# IMDB Movies Dataset Exploration

## 1. Dataset Introduction

This dataset contains information about the Top 1000 movies from IMDb.  
It includes numerical attributes such as ratings, votes, gross revenue, and critic scores, alongside categorical information like genre, certificate, director, and cast.  
The dataset is suitable for understanding broad patterns in movie quality, audience engagement, and basic commercial performance.

## 2. Conclusion

After evaluating the dataset, I decided **not to select** the IMDB Movies dataset for my final project.  
Although it includes useful movie-related information, many fields are text-only, several columns require significant cleaning, and the number of strong numerical variables is limited.  
Compared with the Car Price dataset, IMDB offers less analytical depth and fewer meaningful quantitative relationships.

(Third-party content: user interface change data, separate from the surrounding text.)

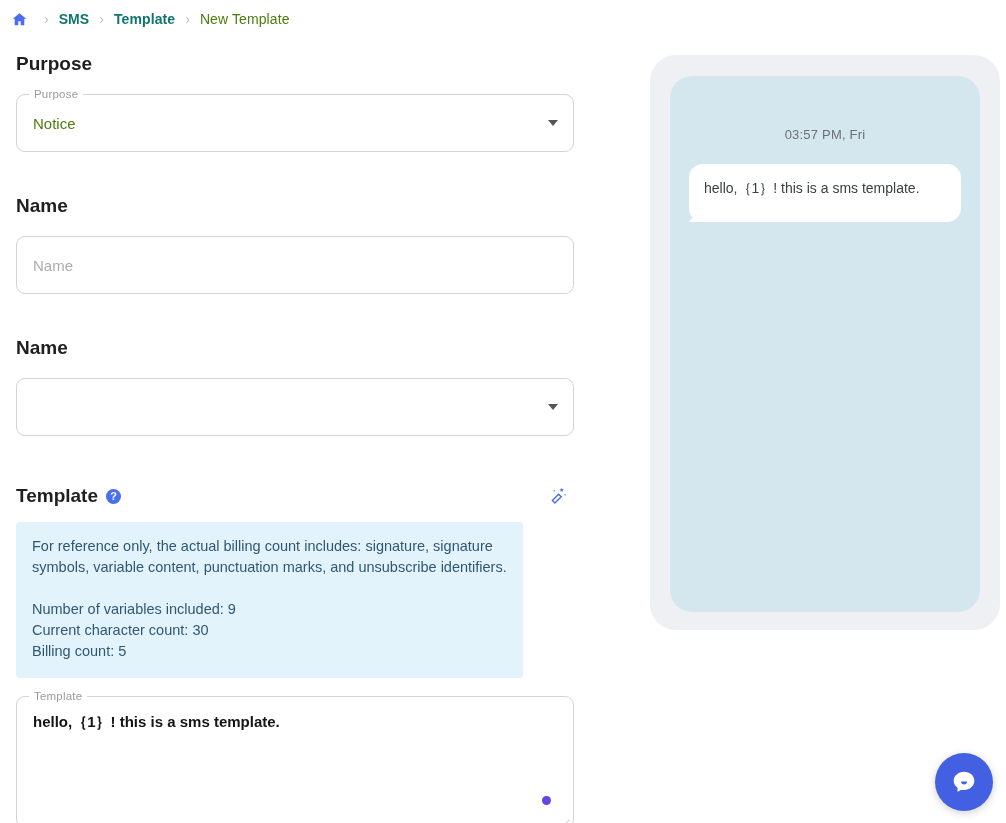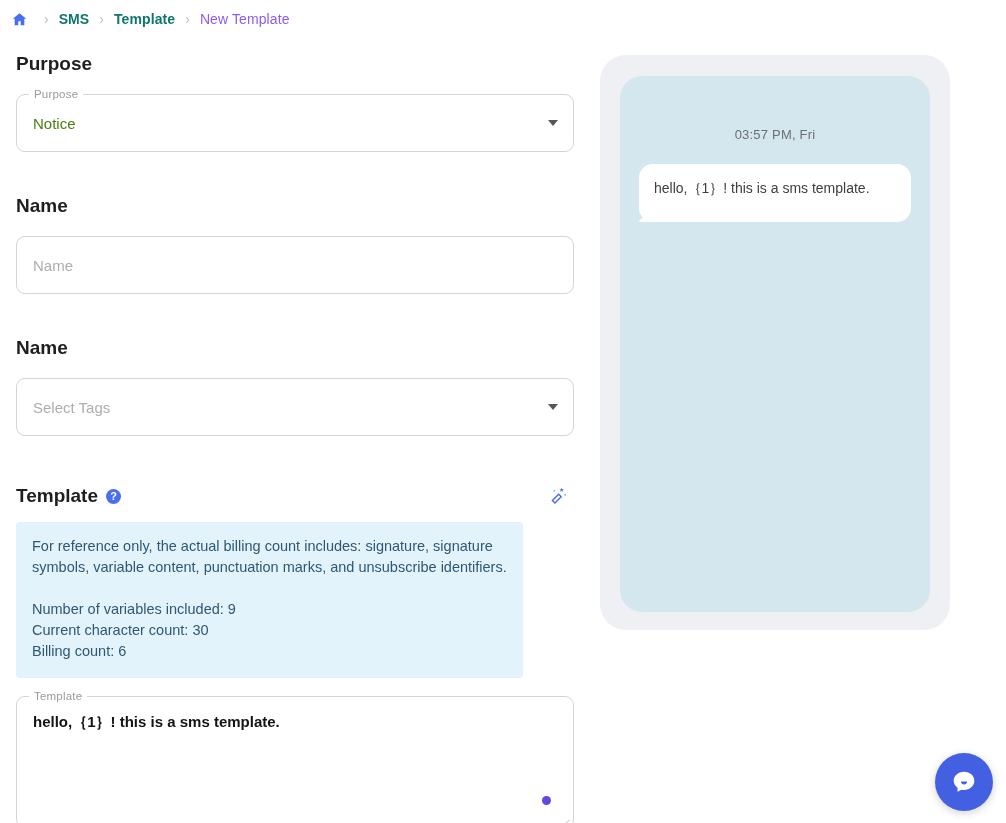--- a/index.html
+++ b/index.html
@@ -23,7 +23,7 @@
   .bc-sep { color:#bdbdbd; font-size:14px; padding:0 10px; line-height:1;
             display:flex; align-items:center; }
   .bc-item { color:#0f766e; font-weight:700; font-size:14px; letter-spacing:0.1px; }
-  .bc-item.current { color:#8b5cf6; font-weight:400; }
+  .bc-item.current { color:#4d7c0f; font-weight:400; }
 
   
   .form-col { position: absolute; left: 16px; top: 52px; width: 558px; }

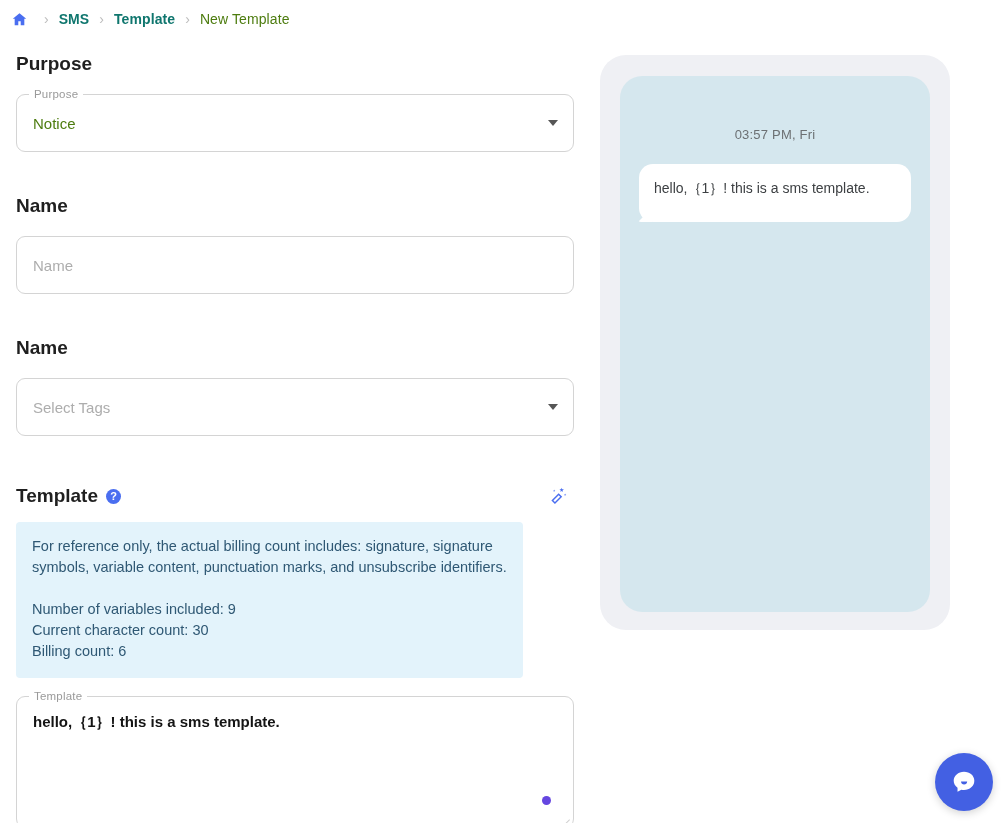--- a/index.html
+++ b/index.html
@@ -113,7 +113,7 @@
 
   
   .phone-frame {
-    position: absolute; left: 600px; top: 55px;
+    position: absolute; left: 650px; top: 55px;
     width: 350px; height: 575px;
     background: #eff0f4; border-radius: 26px; padding-left: 19px;
   }

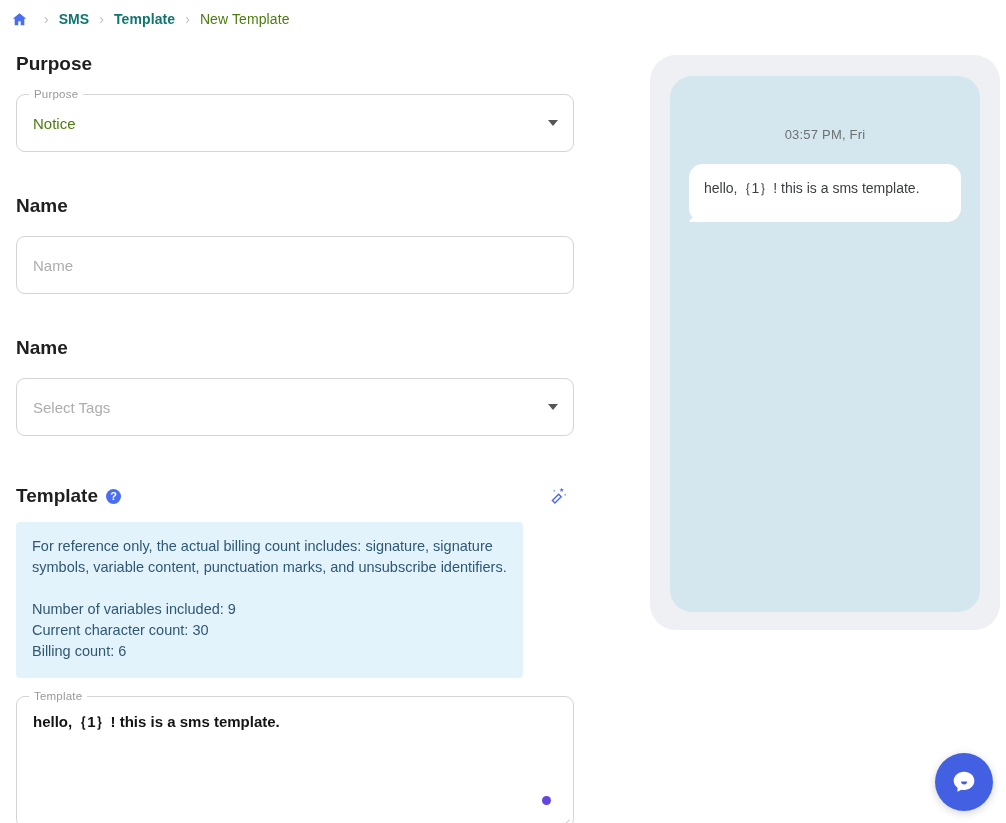--- a/index.html
+++ b/index.html
@@ -192,7 +192,6 @@
     <div class="block" style="margin-top:42px;">
       <h2 class="section-title">Name</h2>
       <div class="mui-field">
-        <span class="mui-value placeholder">Select Tags</span>
         <span class="mui-arrow"></span>
       </div>
     </div>

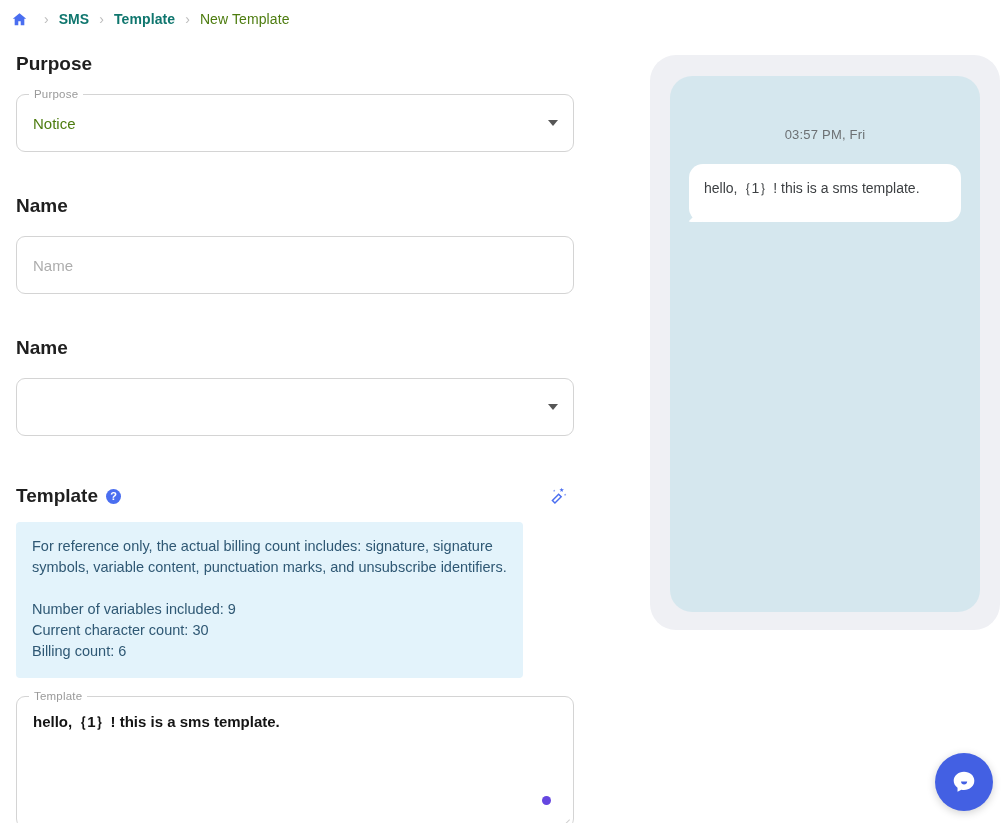--- a/index.html
+++ b/index.html
@@ -216,7 +216,7 @@
         <div class="spacer"></div>
         <div class="info-line">Number of variables included: 9</div>
         <div class="info-line">Current character count: 30</div>
-        <div class="info-line">Billing count: 6</div>
+        <div class="info-line">Billing count: 5</div>
       </div>
 
       <div class="ta-field">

## 3. Setup and Initial Inspection

In [1]:
import pandas as pd

df = pd.read_csv("datasets/imdb_top_1000.csv")
df.head()

Unnamed: 0,Poster_Link,Series_Title,Released_Year,Certificate,Runtime,Genre,IMDB_Rating,Overview,Meta_score,Director,Star1,Star2,Star3,Star4,No_of_Votes,Gross
0,https://m.media-amazon.com/images/M/MV5BMDFkYT...,The Shawshank Redemption,1994,A,142 min,Drama,9.3,Two imprisoned men bond over a number of years...,80.0,Frank Darabont,Tim Robbins,Morgan Freeman,Bob Gunton,William Sadler,2343110,28341469
1,https://m.media-amazon.com/images/M/MV5BM2MyNj...,The Godfather,1972,A,175 min,"Crime, Drama",9.2,An organized crime dynasty's aging patriarch t...,100.0,Francis Ford Coppola,Marlon Brando,Al Pacino,James Caan,Diane Keaton,1620367,134966411
2,https://m.media-amazon.com/images/M/MV5BMTMxNT...,The Dark Knight,2008,UA,152 min,"Action, Crime, Drama",9.0,When the menace known as the Joker wreaks havo...,84.0,Christopher Nolan,Christian Bale,Heath Ledger,Aaron Eckhart,Michael Caine,2303232,534858444
3,https://m.media-amazon.com/images/M/MV5BMWMwMG...,The Godfather: Part II,1974,A,202 min,"Crime, Drama",9.0,The early life and career of Vito Corleone in ...,90.0,Francis Ford Coppola,Al Pacino,Robert De Niro,Robert Duvall,Diane Keaton,1129952,57300000
4,https://m.media-amazon.com/images/M/MV5BMWU4N2...,12 Angry Men,1957,U,96 min,"Crime, Drama",9.0,A jury holdout attempts to prevent a miscarria...,96.0,Sidney Lumet,Henry Fonda,Lee J. Cobb,Martin Balsam,John Fiedler,689845,4360000


### Summary of Initial Observation

- The dataset contains columns such as:  
  `Series_Title`, `Released_Year`, `Certificate`, `Runtime`, `Genre`,  
  `IMDB_Rating`, `Meta_score`, `Director`, `Star1–Star4`, `No_of_Votes`, `Gross`.

- **High-value (core) columns** for analysis include:  
  `IMDB_Rating`, `Meta_score`, `No_of_Votes`, `Gross`.

- **Text-heavy columns** such as `Overview`, `Director`, and `Stars` are not easily analyzable without NLP.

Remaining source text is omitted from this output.